L'art du pastiche demande beaucoup de savoir-faire et d'intelligence. P. Fioretto ne s'est pas contenté d'aligner des chapitres brillants et drôles évoquant chaque écrivain ciblé, mais nous propose un polar insoutenable : une enquête du commissaire tourmenté Adam Seberg (tiens ? Ca vous dit quelque chose ?) sur les rapts successifs d'auteurs ayant le même éditeur (occasion supplémentaire de rire avec le petit monde de l'édition…).

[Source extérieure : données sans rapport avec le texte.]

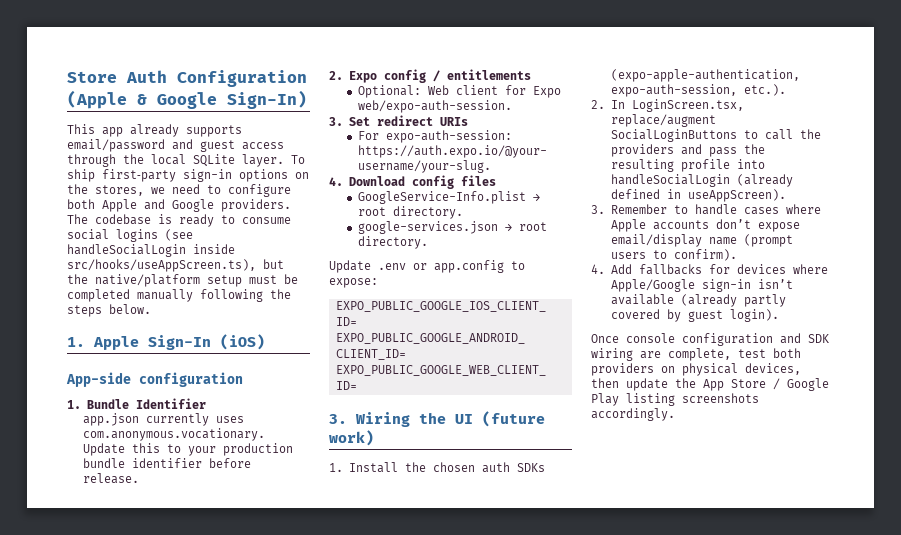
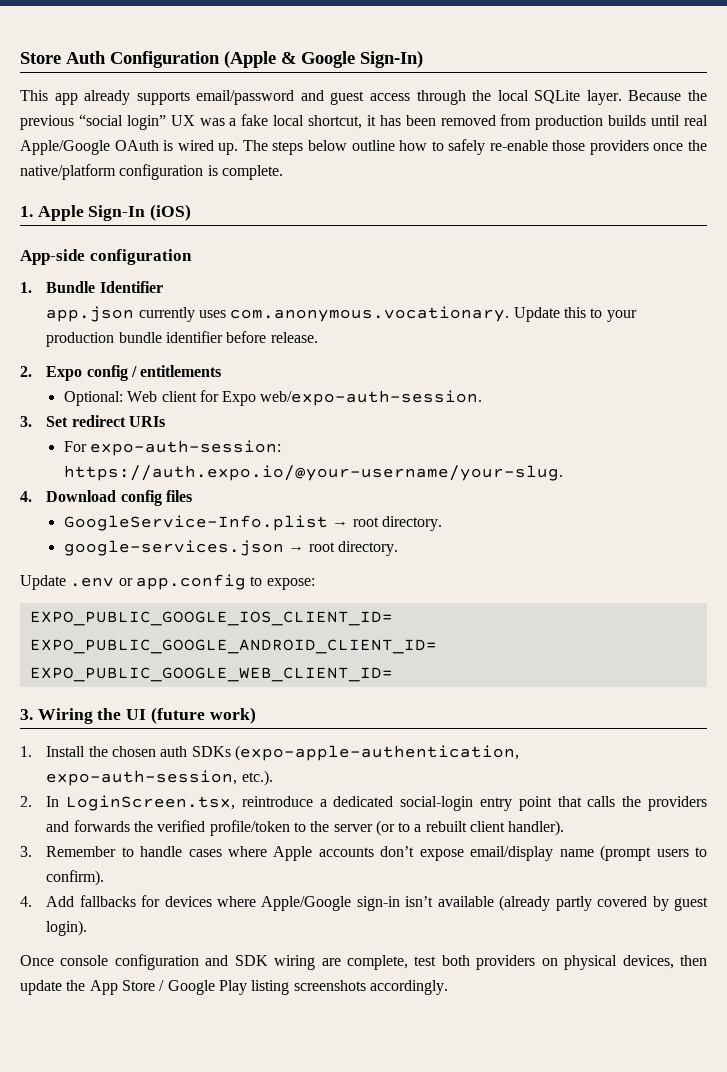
- To ship first‑party sign-in options on the stores, we need to configure both Apple and Google providers. The codebase is ready to consume social logins (see handleSocialLogin inside src/hooks/useAppScreen.ts), but the native/platform setup must be completed manually following the steps below.
+ Because the previous “social login” UX was a fake local shortcut, it has been removed from production builds until real Apple/Google OAuth is wired up. The steps below outline how to safely re-enable those providers once the native/platform configuration is complete.
- 2. In LoginScreen.tsx, replace/augment SocialLoginButtons to call the providers and pass the resulting profile into handleSocialLogin (already defined in useAppScreen).
+ 2. In LoginScreen.tsx, reintroduce a dedicated social-login entry point that calls the providers and forwards the verified profile/token to the server (or to a rebuilt client handler).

Toute l'ambivalence délicieusement pernicieuse de l'ouvrage est là : existe-t-il plus bel hommage en définitive, tant chaque éclat de rire (et ils sont nombreux) atteste du soin avec lequel P. Fioretto a lu chacune de ses victimes ? Oui, c'est cruel, parfois féroce, mais c'est aussi attendrissant. Je préfère par exemple lire Christine Anxiot plutôt que Christine Angot, mais la première n'existerait pas sans la deuxième. Par ailleurs, si je n'avais pas lu l'original, certes dans la douleur, j'aurais moins apprécié le pastiche. Et puis, soyons honnête, nous lecteurs passionnés ne pouvons nier que même nos auteurs favoris les plus adorés ont leurs tics, que parce que nous les aimons nous nommons « leur petite musique » si familière, mais pour qui les détestent sont insupportables. Je pense notamment, puisque c'est d'actualité, à Patrick Modiano, que je retrouve avec bonheur chaque année, mais dont ici même on peut lire des critiques mettant en évidence ce qui est « toujours la même chose ». Finalement, nos histoires d'amour littéraires sont comme nos amours humaines : les défauts de l'être aimé, ses trucs, ne nous échappent pas, mais nous les pardonnons et même les trouvons attachants parce que nous les aimons. Et c'est aussi ce qui fait le lien. Jusqu'au jour où l'illusion amoureuse disparaît, pour un mot ou une phrase de trop, et survient la rupture. Peut-être ma prochaine lecture modianesque me sera ainsi insupportable, la petite musique muée en cacophonie, les errances nocturnes dans les fameux lieux interlopes ennuyeuses à mourir.Toutefois, considérant mes attachements littéraires, les auteurs ici pastichés sont à mon avis bien loin d'être incontournables. Pascal Fioretto nous dit « le roi est nu » mais reste un monarchiste convaincu. Il se donne le rôle de bouffon avec ce que cela suppose d'excès comique habilement dosé. Je me disais, tournant la dernière page, en songeant au prochain prix Goncourt, que si j'étais écrivain, à tous les prix je préfèrerais connaître la joie et la reconnaissance d'être pastichée avec autant de talent.